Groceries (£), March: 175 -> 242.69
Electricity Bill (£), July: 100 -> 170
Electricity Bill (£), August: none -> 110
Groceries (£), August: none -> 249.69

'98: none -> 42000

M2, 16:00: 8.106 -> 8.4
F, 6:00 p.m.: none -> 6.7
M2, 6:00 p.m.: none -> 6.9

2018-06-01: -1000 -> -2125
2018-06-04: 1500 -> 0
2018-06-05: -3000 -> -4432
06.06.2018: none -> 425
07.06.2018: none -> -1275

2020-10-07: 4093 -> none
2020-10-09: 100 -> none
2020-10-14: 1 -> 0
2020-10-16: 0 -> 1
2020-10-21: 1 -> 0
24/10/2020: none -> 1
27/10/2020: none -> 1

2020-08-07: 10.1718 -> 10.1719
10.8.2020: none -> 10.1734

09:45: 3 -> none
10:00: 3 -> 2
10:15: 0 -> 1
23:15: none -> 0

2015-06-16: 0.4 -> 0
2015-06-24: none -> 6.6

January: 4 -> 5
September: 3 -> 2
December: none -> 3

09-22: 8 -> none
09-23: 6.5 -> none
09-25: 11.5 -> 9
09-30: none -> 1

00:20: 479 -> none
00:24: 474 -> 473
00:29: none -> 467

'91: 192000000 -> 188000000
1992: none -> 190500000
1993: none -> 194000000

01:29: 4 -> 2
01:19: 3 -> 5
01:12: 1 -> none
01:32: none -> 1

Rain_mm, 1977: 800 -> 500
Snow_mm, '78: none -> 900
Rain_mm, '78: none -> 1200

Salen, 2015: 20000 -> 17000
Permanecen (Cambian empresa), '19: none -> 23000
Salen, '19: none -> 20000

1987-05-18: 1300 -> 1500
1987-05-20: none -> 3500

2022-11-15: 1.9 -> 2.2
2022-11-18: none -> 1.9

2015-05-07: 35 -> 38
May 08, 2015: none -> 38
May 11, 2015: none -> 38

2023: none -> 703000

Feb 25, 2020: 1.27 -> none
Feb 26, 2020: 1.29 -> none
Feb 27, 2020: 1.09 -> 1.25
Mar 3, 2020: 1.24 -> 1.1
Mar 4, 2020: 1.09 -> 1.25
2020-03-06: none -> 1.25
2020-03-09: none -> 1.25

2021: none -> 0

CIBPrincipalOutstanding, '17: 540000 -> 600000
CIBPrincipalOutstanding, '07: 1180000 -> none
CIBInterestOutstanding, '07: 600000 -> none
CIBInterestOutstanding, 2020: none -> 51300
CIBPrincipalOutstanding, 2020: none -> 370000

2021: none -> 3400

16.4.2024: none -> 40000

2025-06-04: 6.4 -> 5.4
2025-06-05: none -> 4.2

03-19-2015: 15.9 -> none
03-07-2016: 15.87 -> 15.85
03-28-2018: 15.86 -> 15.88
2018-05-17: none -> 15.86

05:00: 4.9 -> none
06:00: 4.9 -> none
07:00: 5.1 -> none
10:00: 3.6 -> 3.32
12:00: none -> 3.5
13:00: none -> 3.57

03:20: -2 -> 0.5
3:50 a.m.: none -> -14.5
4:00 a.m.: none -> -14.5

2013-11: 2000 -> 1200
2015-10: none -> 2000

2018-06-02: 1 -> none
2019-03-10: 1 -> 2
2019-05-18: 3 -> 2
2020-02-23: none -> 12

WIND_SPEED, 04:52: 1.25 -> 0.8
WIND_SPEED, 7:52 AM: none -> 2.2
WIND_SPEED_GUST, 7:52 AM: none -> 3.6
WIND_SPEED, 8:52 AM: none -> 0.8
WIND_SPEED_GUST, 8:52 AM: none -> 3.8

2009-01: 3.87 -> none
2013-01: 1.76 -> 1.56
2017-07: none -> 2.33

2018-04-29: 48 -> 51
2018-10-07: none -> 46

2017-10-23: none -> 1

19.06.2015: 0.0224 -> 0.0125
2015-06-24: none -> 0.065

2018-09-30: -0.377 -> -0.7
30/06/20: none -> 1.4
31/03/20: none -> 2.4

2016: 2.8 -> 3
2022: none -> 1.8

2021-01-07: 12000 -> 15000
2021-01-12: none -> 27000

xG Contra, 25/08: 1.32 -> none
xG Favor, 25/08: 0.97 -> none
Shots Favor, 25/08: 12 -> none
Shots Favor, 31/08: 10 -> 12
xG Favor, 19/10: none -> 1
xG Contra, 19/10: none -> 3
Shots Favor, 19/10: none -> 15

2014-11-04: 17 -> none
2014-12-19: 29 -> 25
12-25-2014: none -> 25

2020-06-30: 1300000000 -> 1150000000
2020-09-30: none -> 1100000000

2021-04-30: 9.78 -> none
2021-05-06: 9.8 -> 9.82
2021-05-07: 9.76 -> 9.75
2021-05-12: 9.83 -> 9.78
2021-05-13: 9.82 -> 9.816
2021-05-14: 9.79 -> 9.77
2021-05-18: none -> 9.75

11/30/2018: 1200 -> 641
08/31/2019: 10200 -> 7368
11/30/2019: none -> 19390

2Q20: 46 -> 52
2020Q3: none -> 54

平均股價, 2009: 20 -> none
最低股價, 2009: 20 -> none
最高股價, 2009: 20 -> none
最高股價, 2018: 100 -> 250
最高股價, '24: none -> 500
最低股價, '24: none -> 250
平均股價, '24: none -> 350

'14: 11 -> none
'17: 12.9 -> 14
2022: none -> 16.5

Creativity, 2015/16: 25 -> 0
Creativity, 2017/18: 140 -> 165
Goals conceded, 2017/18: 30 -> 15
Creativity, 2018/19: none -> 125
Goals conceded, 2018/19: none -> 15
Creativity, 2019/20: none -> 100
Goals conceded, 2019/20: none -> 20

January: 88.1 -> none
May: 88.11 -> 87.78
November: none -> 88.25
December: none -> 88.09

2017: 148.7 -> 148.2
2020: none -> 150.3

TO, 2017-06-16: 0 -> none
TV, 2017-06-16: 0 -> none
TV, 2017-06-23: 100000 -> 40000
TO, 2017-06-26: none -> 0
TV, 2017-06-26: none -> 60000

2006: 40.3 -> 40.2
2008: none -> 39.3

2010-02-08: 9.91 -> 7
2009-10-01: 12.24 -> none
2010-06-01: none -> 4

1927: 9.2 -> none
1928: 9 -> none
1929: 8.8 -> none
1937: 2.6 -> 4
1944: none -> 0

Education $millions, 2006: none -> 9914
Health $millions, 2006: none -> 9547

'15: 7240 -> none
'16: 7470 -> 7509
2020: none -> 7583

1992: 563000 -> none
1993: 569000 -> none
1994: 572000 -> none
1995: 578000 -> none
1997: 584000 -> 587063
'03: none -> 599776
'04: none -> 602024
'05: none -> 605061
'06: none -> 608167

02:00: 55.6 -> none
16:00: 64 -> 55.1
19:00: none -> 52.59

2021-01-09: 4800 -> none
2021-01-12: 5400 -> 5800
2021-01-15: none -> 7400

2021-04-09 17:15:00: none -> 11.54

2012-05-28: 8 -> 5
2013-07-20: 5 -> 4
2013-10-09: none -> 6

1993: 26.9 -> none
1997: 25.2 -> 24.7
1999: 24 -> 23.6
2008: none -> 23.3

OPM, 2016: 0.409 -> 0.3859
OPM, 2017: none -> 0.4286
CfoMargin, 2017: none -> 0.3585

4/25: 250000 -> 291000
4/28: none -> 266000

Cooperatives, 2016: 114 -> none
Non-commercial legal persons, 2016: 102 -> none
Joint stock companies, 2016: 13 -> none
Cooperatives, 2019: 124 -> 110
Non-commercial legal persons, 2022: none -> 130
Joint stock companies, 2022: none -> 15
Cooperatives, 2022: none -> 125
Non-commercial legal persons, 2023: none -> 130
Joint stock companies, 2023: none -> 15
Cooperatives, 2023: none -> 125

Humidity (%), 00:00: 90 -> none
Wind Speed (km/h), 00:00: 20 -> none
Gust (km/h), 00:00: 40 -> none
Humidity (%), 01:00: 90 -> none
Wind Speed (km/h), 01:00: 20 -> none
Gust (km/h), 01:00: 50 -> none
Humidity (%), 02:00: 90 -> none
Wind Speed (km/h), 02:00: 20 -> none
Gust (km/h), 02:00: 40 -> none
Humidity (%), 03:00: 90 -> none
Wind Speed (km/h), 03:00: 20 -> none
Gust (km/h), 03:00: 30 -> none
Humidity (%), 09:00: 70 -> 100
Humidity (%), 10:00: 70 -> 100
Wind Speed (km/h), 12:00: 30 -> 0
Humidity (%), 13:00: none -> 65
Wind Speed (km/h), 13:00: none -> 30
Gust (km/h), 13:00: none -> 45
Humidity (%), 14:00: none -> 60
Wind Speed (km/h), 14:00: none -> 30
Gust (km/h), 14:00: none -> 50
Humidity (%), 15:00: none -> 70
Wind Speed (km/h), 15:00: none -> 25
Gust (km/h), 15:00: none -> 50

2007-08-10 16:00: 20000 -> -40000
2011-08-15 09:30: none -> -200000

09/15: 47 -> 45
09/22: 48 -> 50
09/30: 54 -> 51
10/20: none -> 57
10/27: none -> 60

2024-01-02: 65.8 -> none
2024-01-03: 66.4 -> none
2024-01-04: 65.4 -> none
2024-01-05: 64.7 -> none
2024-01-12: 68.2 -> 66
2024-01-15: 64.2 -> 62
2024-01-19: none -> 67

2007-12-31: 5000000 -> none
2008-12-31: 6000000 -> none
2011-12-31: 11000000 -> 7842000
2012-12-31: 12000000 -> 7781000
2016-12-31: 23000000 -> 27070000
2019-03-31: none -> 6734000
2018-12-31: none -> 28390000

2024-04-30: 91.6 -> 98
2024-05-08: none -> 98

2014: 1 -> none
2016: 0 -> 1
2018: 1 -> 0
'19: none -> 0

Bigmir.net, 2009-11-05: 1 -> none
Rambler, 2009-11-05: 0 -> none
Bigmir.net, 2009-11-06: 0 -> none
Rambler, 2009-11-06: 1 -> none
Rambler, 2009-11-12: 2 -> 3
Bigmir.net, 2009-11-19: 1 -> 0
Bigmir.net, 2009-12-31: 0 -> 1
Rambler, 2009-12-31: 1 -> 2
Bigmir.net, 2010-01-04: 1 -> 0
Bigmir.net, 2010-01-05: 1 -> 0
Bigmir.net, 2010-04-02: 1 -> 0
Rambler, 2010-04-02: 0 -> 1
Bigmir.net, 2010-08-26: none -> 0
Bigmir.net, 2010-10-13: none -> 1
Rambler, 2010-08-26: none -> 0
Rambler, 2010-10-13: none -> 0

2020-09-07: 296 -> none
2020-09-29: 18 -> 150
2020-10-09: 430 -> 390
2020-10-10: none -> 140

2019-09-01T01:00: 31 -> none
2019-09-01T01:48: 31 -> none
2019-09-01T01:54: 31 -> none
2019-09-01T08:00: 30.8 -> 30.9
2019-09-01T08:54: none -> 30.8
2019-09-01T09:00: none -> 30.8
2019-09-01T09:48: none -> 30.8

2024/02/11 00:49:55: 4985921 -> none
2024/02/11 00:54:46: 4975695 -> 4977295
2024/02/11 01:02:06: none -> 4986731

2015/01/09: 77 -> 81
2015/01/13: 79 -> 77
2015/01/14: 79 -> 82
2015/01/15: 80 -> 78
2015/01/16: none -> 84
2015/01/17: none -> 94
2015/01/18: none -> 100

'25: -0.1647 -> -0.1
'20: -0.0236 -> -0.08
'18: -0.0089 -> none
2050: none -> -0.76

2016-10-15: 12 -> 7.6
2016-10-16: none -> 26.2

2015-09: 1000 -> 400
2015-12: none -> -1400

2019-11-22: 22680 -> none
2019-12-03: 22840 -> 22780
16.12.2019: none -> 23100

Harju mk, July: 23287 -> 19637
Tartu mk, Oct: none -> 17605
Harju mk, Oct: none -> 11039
+---+
EXERCISE AIM >>
Wherever a line of the listing above contains the string "millions", copy that line.

WRITTEN SOLUTION >>
Education $millions, 2006: none -> 9914
Health $millions, 2006: none -> 9547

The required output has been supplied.